13/04/2012 13h31 - Atualizado em 13/04/2012 13h31
* Edgar Jardim Rosa Junior
Outro dia, ao estacionar em uma rua de comércio em um bairro de Dourados, me deparei com uma placa fixada no tronco de uma árvore com os seguintes dizeres: “Estacionamento só para clientes”. Dei partida e saí do local onde tinha estacionado e, incomodado e constrangido, fui parar em outro local, dessa vez “permitido aos não clientes daquela loja”.
Esse fato me fez lembrar do passado, como quando fui solicitado, com gestos e “cara feia”, a sair de um local por ser de “estacionamento privativo de outra loja” e a pensar sobre problemas que ocorrem atualmente em algumas de nossas ruas, especialmente na área central de Dourados.
As nossas ruas, avenidas ou alamedas são bens públicos e isso traz no seu bojo a importante mensagem de transmitir que são pertencentes ao povo ou que lhe servem para uso. Parto do pressuposto, a partir dessa definição, de que ninguém, a não ser o poder público, trabalhando por sua comunidade, tenha o direito de se apossar de nossas ruas e calçadas em busca de benefícios pessoais, sejam diretos ou indiretos.
Quando se planeja estacionar um veículo em ruas de nossa cidade, é completamente justificável que exista, em determinados pontos delas, para torná-las acessíveis à portadores de deficiências especiais, áreas com permissão restrita de estacionamento aos usuários comuns. Da mesma forma, e embora não conheça a legislação municipal específica, mas por considerar que quem entra em uma farmácia pode o estar fazendo por motivo de urgência, também mereceria a oportunidade de estacionar rapidamente, o mais perto possível desses estabelecimentos.

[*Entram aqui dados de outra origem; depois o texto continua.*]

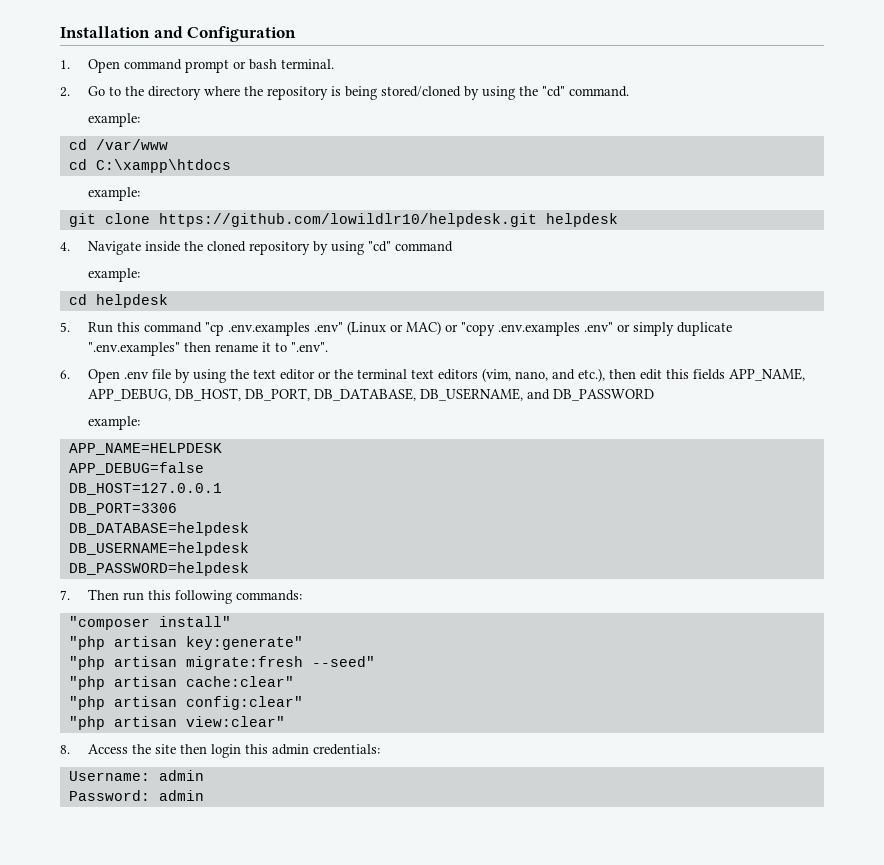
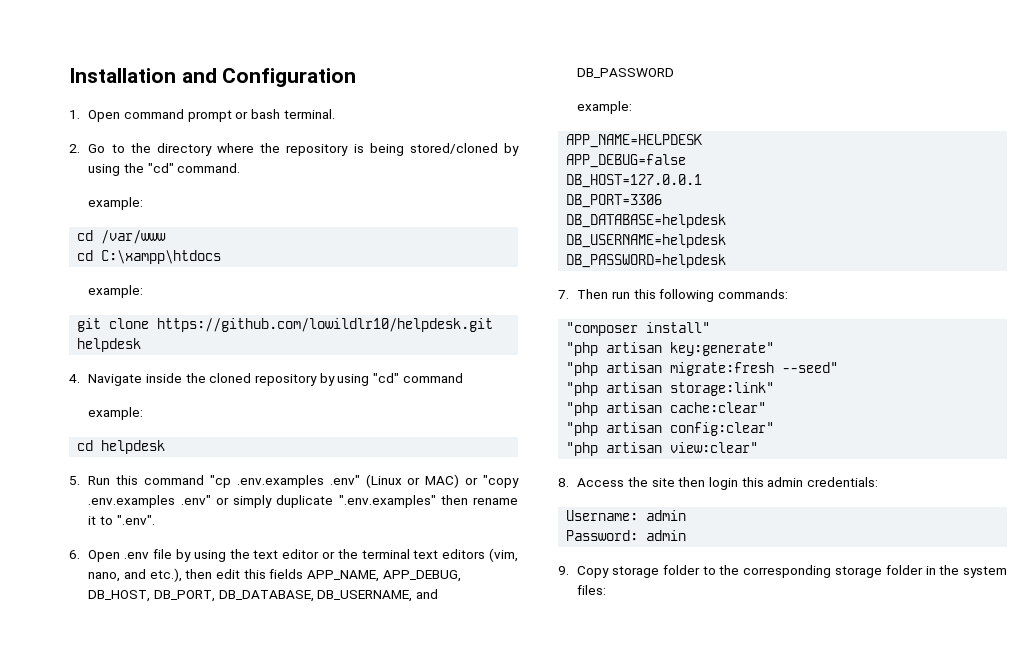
(375, 661) none -> [566,382,775,396] // "php artisan storage:link"
(204, 795) none -> [558,565,1007,578] [577,585,607,595] // 9. Copy storage folder to the corresponding storage folder in the system files:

Esses casos e talvez outras pequenas exceções, no entanto, não são o problema em nossa cidade. O problema é que existem, na área central de Dourados, muitos estabelecimentos comerciais que literalmente tomam conta de nossas calçadas para estacionamentos privativos ou que, por construírem nas calçadas acessos “bem generosos” para entrada de veículos, indiretamente nos restringem a possibilidade de estacionar rente ao meio fio.
Não é incomum, especialmente em uma das principais ruas de Dourados, em sua área central, se observar que em mais de uma quadra (aproximadamente 100 m de comprimento), onde caberiam tranquilamente 15 veículos estacionados haver, na verdade, espaço para que apenas 5a 6 veículos estacionem. Isso é justo para o cidadão douradense?
Considerando que os critérios devem ser justos para todos, quando houver a necessidade de entrada de veículos para o interior de terrenos particulares (dentro das quadras), nada mais justo que ela exista, no entanto que seja possível a entrada de apenas um veículo por vez, não havendo a necessidade de se ocupar toda a frente do ponto comercial. Da mesma forma, se um ponto comercial qualquer puder oferecer estacionamento aos seus clientes eles com certeza agradecerão, mas que seja em áreas particulares e não públicas.
Esse tipo de benefícios aos clientes é sempre bem vindo e já existem por parte de alguns pontos comerciais em nossa cidade e, portanto, é possível de ser operacionalizado de forma a não prejudicar o contribuinte que, por exemplo, deseja estacionar o seu veículo em um dado local.
Esse tipo de problema somente começa a existir pouco depois do término da área onde está implantado o “rotativo Dourados”. Será que ampliar esse tipo de estacionamento seria parte da solução do problema reportado? A Prefeitura Municipal de Dourados com certeza possui pessoal competente para responder essa pergunta e, se for o caso, agir.
Espera-se que a partir dessas colocações se estude a implementação de adequações que possam fornecer satisfação à todos os cidadãos de Dourados e região, sejam comerciantes ou consumidores, pois um depende do outro e a nossa cidade de todos eles.